``The truth is that no investment asset is inherently safe. Risk or safety is an attribute of price.”-James Grant, Little logic to bond world amid current risk phobias
Inflationary or deflationary outcome will ultimately be decided politically.
If the US government decides to safeguard its currency and allow for these market adjustments to occur, then there could be a deflationary unwind. However, this isn’t going to be politically palatable.
Yet, given the extent of the recent aggressive policy maneuvers, the penchant to use up all the available arsenal by the US Federal Reserve or by the President elect Obama (e.g. to engage in the “single largest investment program”) and or their respective ideological underpinning, all these tilts the risks towards greater than expected inflation, if not hyperinflation.
For us, deflationists have been underestimating the government’s capability to destroy their currency. It doesn’t take complex mathematical equations to do so. It only takes basic universal economic laws-exponential growth of supply of money relative to goods or services.
So far, Fed Chair Ben Bernanke’s outline to deal with this ‘deflation’ problem has gradually been implemented according to his playbook. In a worst case scenario, Mr.
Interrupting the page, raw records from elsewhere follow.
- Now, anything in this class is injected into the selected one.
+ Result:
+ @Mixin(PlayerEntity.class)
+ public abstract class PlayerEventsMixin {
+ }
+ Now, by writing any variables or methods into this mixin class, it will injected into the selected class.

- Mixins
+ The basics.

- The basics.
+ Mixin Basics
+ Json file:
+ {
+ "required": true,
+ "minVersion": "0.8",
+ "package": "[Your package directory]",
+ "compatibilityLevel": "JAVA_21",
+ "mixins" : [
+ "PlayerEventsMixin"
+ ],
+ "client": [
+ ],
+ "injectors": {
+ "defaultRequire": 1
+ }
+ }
Bernanke in his 2002 speech elaborated the nuclear option (underscore mine),
``But the U.S. government has a technology, called a printing press (or, today, its electronic equivalent), that allows it to produce as many U.S. dollars as it wishes at essentially no cost. By increasing the number of U.S. dollars in circulation, or even by credibly threatening to do so, the U.S. government can also reduce the value of a dollar in terms of goods and services, which is equivalent to raising the prices in dollars of those goods and services. We conclude that, under a paper-money system, a determined government can always generate higher spending and hence positive inflation…
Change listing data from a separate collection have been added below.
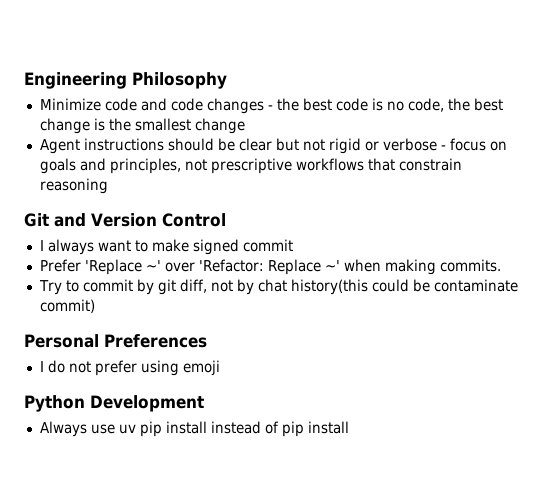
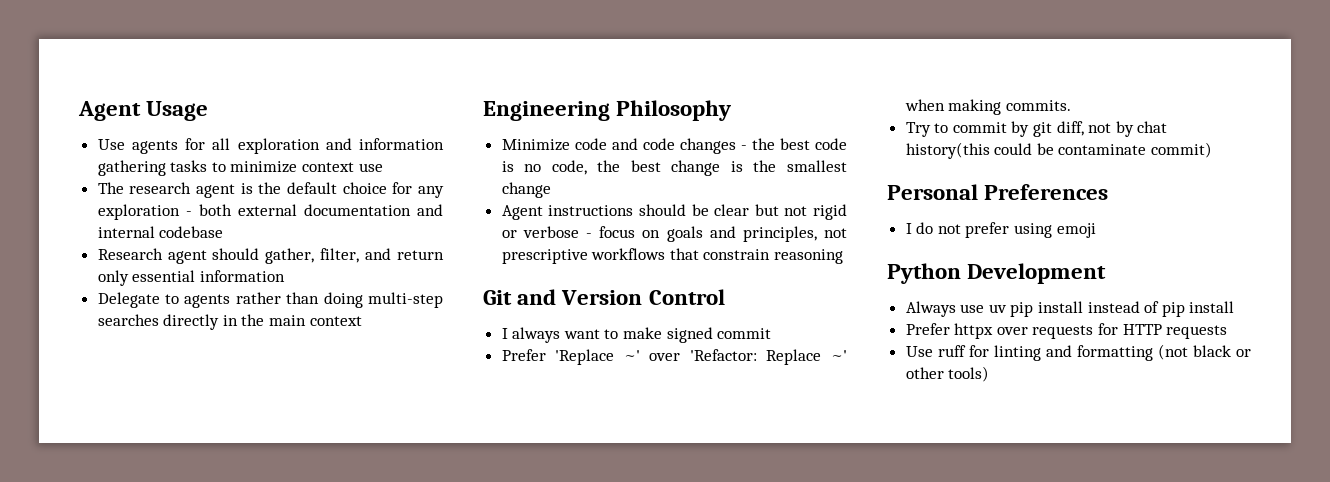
+ Agent Usage
+ Use agents for all exploration and information gathering tasks to minimize context use
+ The research agent is the default choice for any exploration - both external documentation and internal codebase
+ Research agent should gather, filter, and return only essential information
+ Delegate to agents rather than doing multi-step searches directly in the main context
+ Prefer httpx over requests for HTTP requests
+ Use ruff for linting and formatting (not black or other tools)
``Although a policy of intervening to affect the exchange value of the dollar is nowhere on the horizon today, it's worth noting that there have been times when exchange rate policy has been an effective weapon against deflation. A striking example from U.S. history is Franklin Roosevelt's 40 percent devaluation of the dollar against gold in 1933-34, enforced by a program of gold purchases and domestic money creation. The devaluation and the rapid increase in money supply it permitted ended the U.S. deflation remarkably quickly. Indeed, consumer price inflation in the United States, year on year, went from -10.3 percent in 1932 to -5.1 percent in 1933 to 3.4 percent in 1934. The economy grew strongly, and by the way, 1934 was one of the best years of the century for the stock market. If nothing else, the episode illustrates that monetary actions can have powerful effects on the economy, even when the nominal interest rate is at or near zero, as was the case at the time of Roosevelt's devaluation.”
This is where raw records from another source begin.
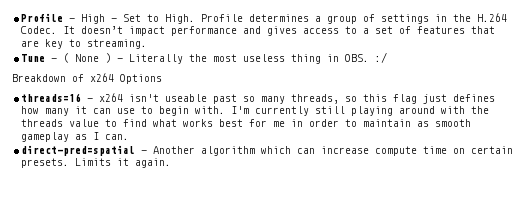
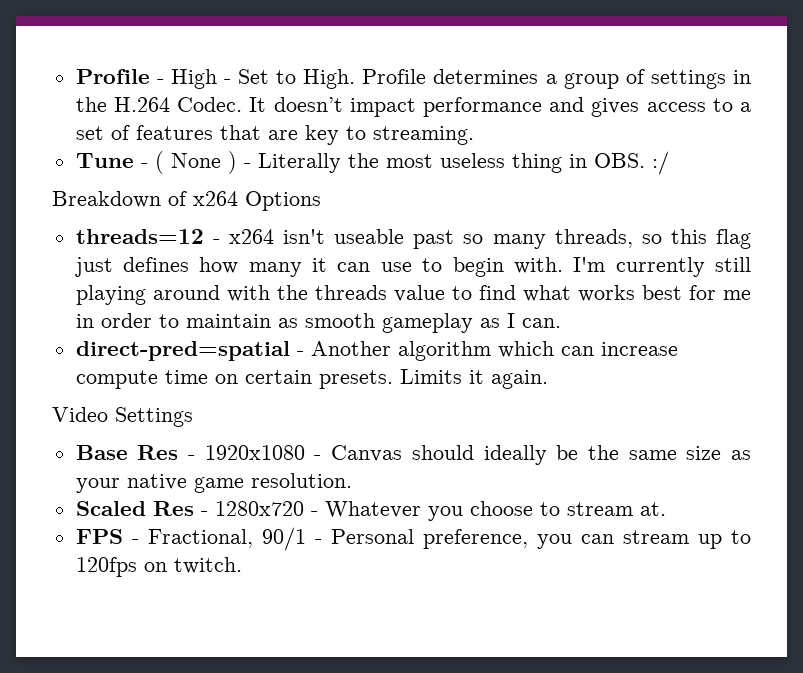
- threads=16 - x264 isn't useable past so many threads, so this flag just defines how many it can use to begin with.
+ threads=12 - x264 isn't useable past so many threads, so this flag just defines how many it can use to begin with.
+ Video Settings
+ Base Res - 1920x1080 - Canvas should ideally be the same size as your native game resolution.
+ Scaled Res - 1280x720 - Whatever you choose to stream at.
+ FPS - Fractional, 90/1 - Personal preference, you can stream up to 120fps on twitch.

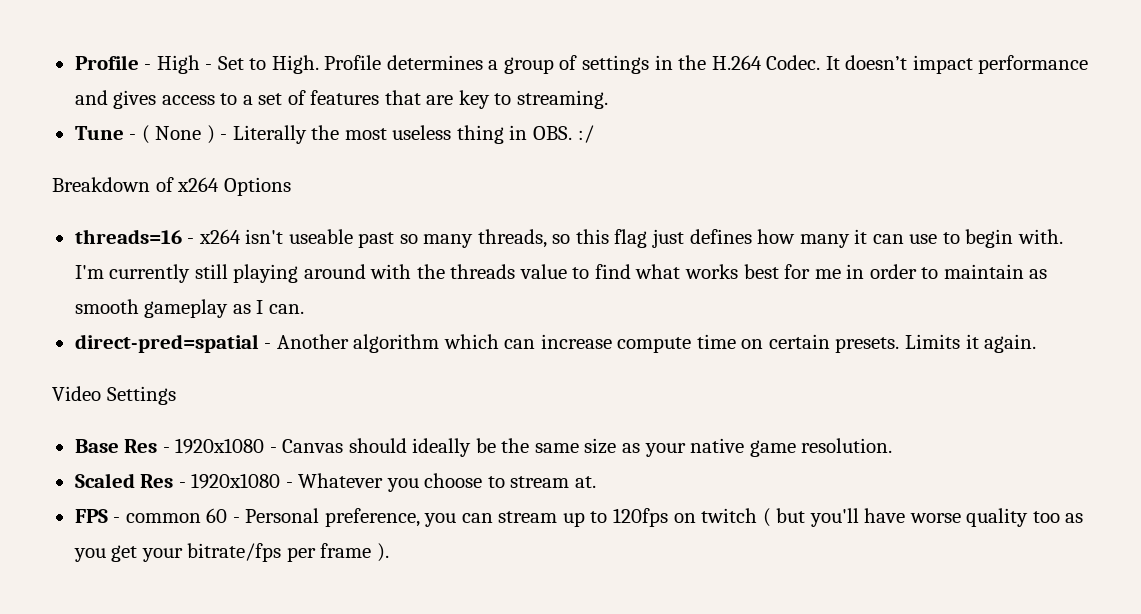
- threads=12 - x264 isn't useable past so many threads, so this flag just defines how many it can use to begin with.
+ threads=16 - x264 isn't useable past so many threads, so this flag just defines how many it can use to begin with.
- Scaled Res - 1280x720 - Whatever you choose to stream at.
+ Scaled Res - 1920x1080 - Whatever you choose to stream at.
- FPS - Fractional, 90/1 - Personal preference, you can stream up to 120fps on twitch.
+ FPS - common 60 - Personal preference, you can stream up to 120fps on twitch ( but you'll have worse quality too as you get your bitrate/fps per frame ).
Applied today, the problem is to devalue against what?
During the great depression, the US dollar devalued against gold, but today’s monetary system which has no gold for its anchor, has nothing to devalue against.
``Unlike fiscal policy, which encourages other countries to "free ride" on any US expansion, the attraction of US monetary expansion is that it will force a global response. When the United States expands its money supply, thus putting pressure on the dollar to weaken, Asia and the United Kingdom will quickly follow suit to prevent their currencies from strengthening,” wrote Peter Boone and Simon Johnson for Peterson Institute for International Economics (emphasis mine).
In other words, once the political path has been chosen, then either a global currency war ensues, where all countries will be massively printing money in a race to the bottom or the global central banks undertake a coordinated approach – a new monetary standard that would allow for such devaluation to take place by using an anchor, possibly arising from IMF’s Special Drawing Rights SDR (as suggested per George Soros), a multilateral based currency, or partial reactivation of gold’s convertibility.
However, gold is unlikely to be a priority considering that it would seriously hamper the global political leadership’s power, as it would limit or hamper government expenditures.
Moreover, perhaps we can’t have the typically known “US dollar crisis” simply because if the central banks who are major currency reserve holders decide to head for the exit doors or liquidate all at the same time or simultaneously, there won’t be any buyers, not the private sector or not the US government itself, which makes these an unlikely event.
So the most likely path will be a change in the rules of how the games are played, and this would most likely involve a rather big dose of inflation.